I looked away, not wanting him to pick up on my confused feelings, but just ended up feeling dizzy as my life literally flashed before my eyes. ‘Lucy and Samuel 1986–1996’. That was a fairly thin file. My father and I had had a relatively normal relationship then, if you considered it normal seeing him once a month for Sunday lunch when I came home from boarding school. The following years’ files grew thicker for a bit – when I was fifteen years old with a head as stubborn as his we’d begun to lock horns – and then somewhere in my early twenties they got thinner again – I was away for long periods of time, studying in university, which pleased him. The file for the last three years was thicker than any other. There was a file for the relationship I had with each member of my family. I wasn’t even the slightest bit intrigued to see what was inside them. I had lived it, I knew what had happened, I’d rather remember them with the certain bias and misinterpretation that time, age and hindsight had brought me. Life continued speaking as normal, still excited and proud of his accomplishment and not at all realising my discomfort.
‘I’m still going to keep all of these papers though, even when I’ve inputted them into the computer. I’m kind of sentimental about them. So, what do you think?’ He beamed again at his office, delighted with his achievement.
‘I’m so happy for you,’ I smiled, feeling sadness. ‘I’m so happy that everything is working out for you.’
His smile lessened then as he sensed my mood but I didn’t want him to. I didn’t want to selfishly turn this special moment for him into being about me.
‘Ah, Lucy.’
‘No, don’t. It’s okay. I’m fine.’ I brightened up, plastered a fake smile on my face. I knew it looked fake and I knew I sounded fake but it was better than the truth. ‘I’m really happy for you, you’ve come a long way, but if you don’t mind, I have to go now. I have … em … an appointment with this girl I met at the gym who …’ I sighed, I couldn’t lie, not any more. ‘Actually, no, I don’t have an appointment, but I have to go. I just have to go.’
He nodded, the wind taken out of his sails. ‘I understand.’
It suddenly felt awkward.
‘Maybe you can meet with Don or something, tonight?’ I asked, more hopeful than I realised, but then Life’s face fell.
‘No, I don’t think that would be a good idea.’
‘Why not?’
‘Not after last night.’
‘You just missed a pint, it’s hardly a big deal.’

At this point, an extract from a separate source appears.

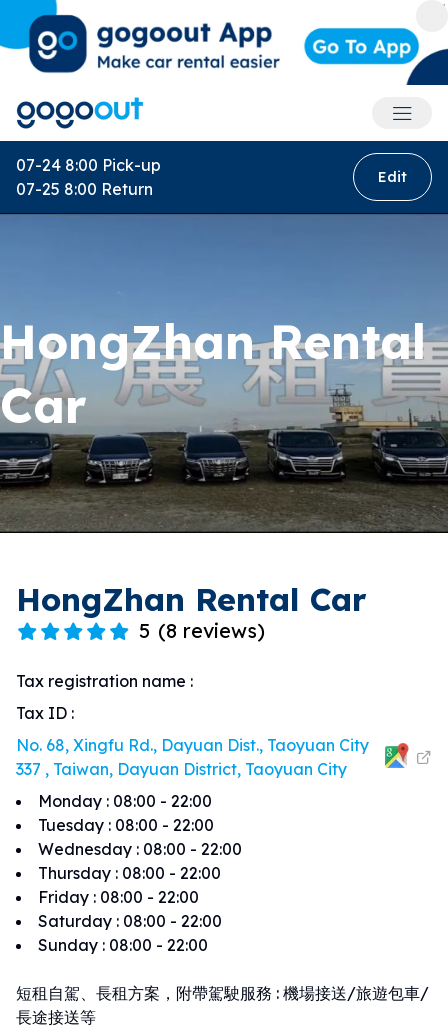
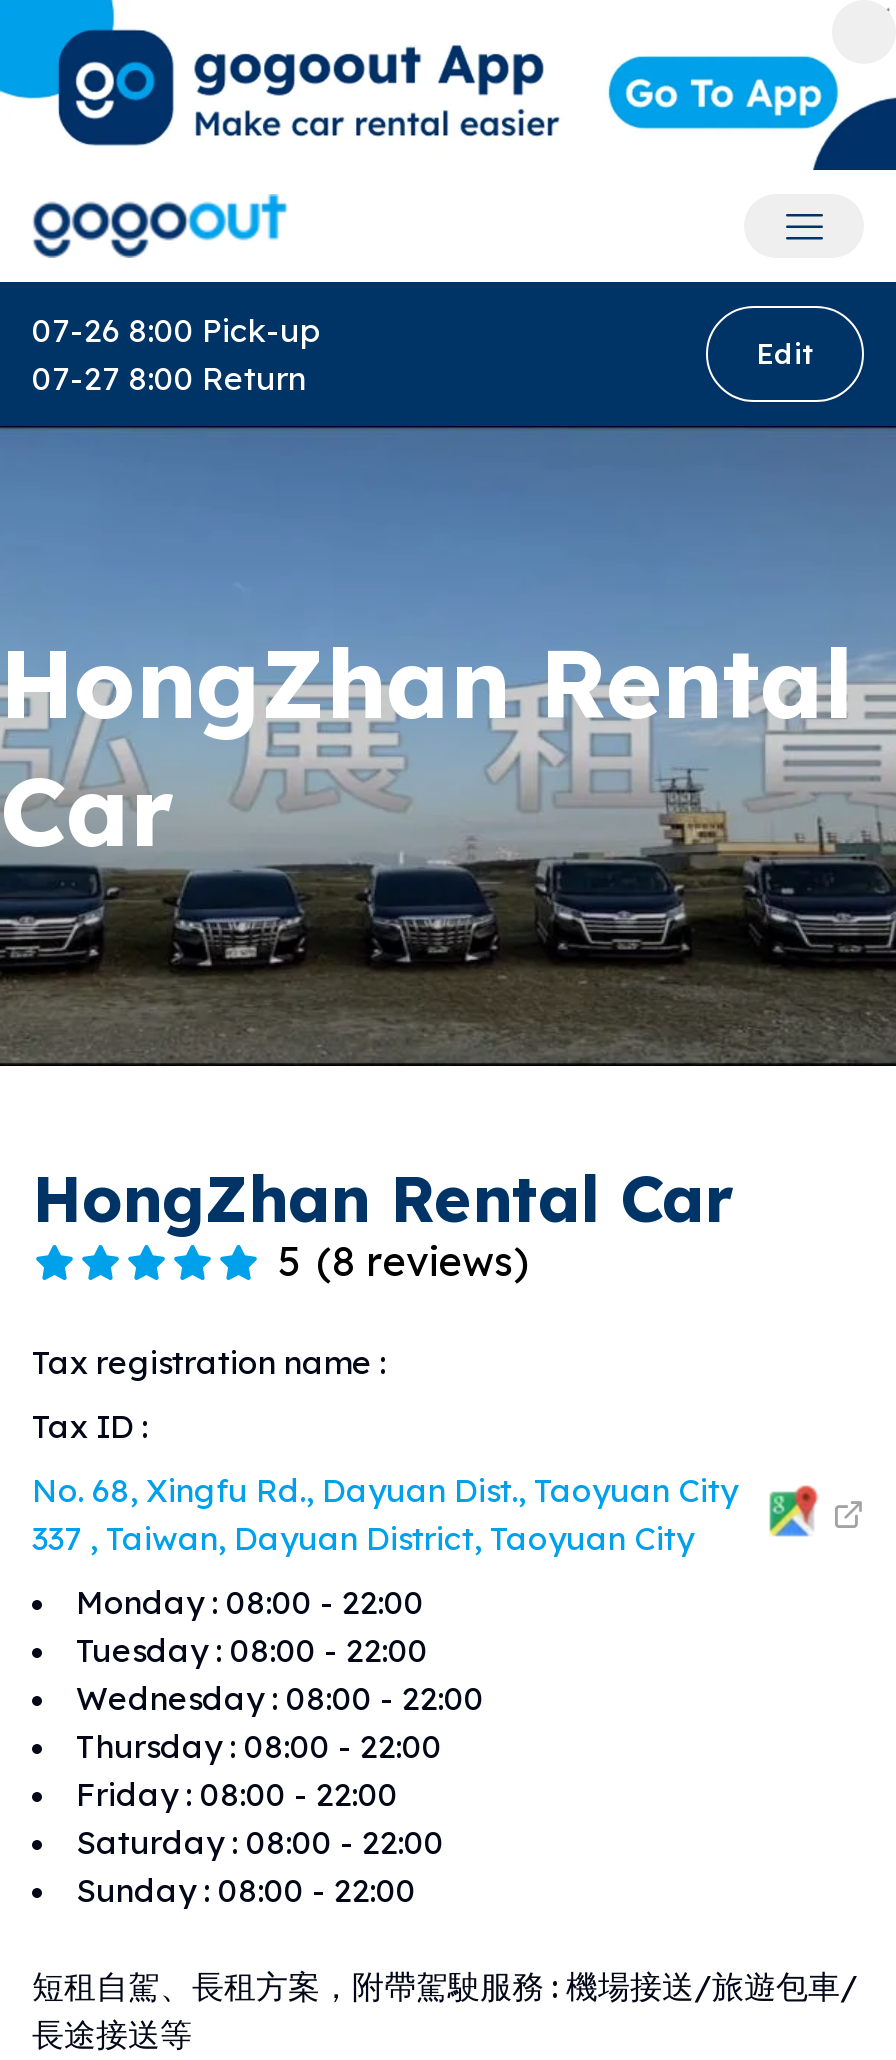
- 07-24 8:00 Pick-up
+ 07-26 8:00 Pick-up

- 07-25 8:00 Return
+ 07-27 8:00 Return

‘It was to him,’ he said, serious then. ‘You chose Blake, Lucy. He knows that. It wasn’t just a pint. It was a decision you had to make. You know that.’
I swallowed. ‘I didn’t really see it that way.’
Life shrugged. ‘It doesn’t matter. He does.’
‘But it doesn’t mean you and he still can’t be friends.’
‘Doesn’t it? Why on earth would he want to spend time with me when it’s you that he wants? Blake was the opposite, he wanted you, not your life. And Don, Don can only have your life but not you. Ironic, isn’t it?’
‘Yeah.’ I smiled weakly. ‘Well, I’d better go. Congratulations, really, I’m so glad for you.’ I couldn’t hide the sadness and the words sounded so hollow. So I left.
I bought a tin of cat food and a microwave cottage pie in the corner shop near my block. As soon as I stepped out of the elevator on my floor I froze and then wanted to get back in. My mum was standing outside my door, her back to me as she leaned against the door, and looking as though she had been there for a very long time. My first instinct as I said was to get back into the elevator but immediately after that I thought that something was terribly wrong. I rushed towards her.